- _What this task involves_
Reproduce exactly the line containing "discount: 100.00 -> 50.00" and every line after it, through the last line of the records below; add nothing.

- _Supplied information_
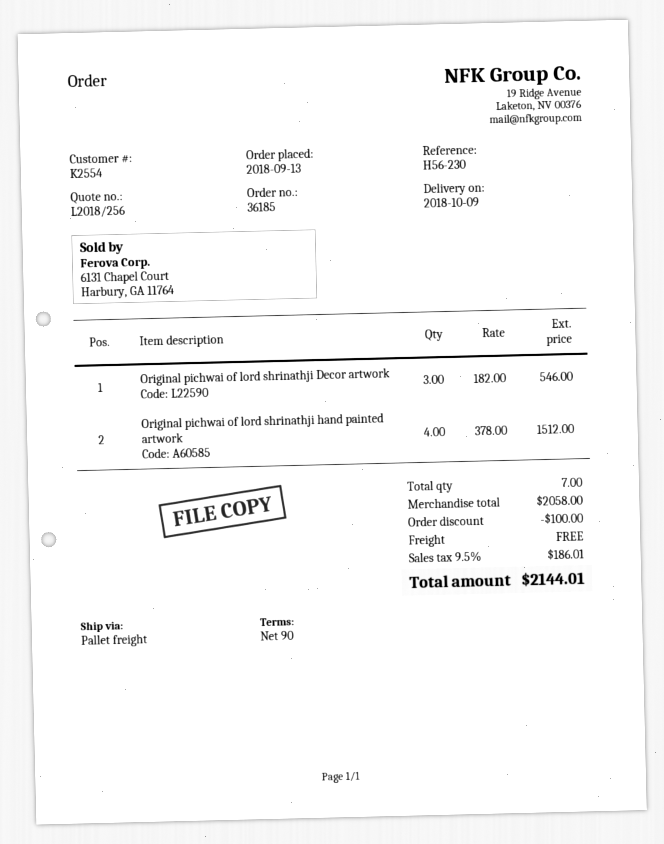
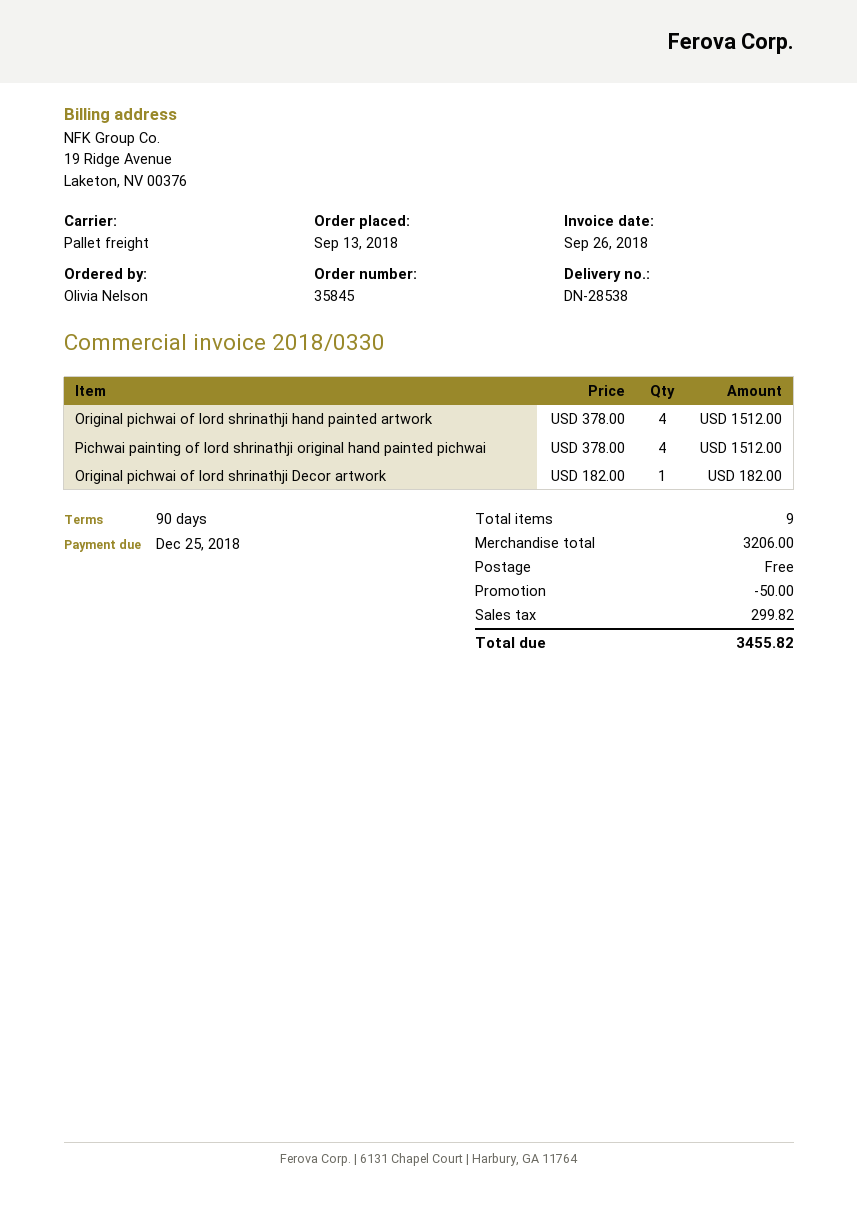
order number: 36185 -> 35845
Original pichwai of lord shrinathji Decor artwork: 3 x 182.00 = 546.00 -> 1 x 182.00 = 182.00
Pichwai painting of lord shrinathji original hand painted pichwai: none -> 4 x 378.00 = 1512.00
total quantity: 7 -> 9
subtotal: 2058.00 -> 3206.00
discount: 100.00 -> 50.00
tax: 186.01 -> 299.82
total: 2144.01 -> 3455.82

- _Exercise result_
discount: 100.00 -> 50.00
tax: 186.01 -> 299.82
total: 2144.01 -> 3455.82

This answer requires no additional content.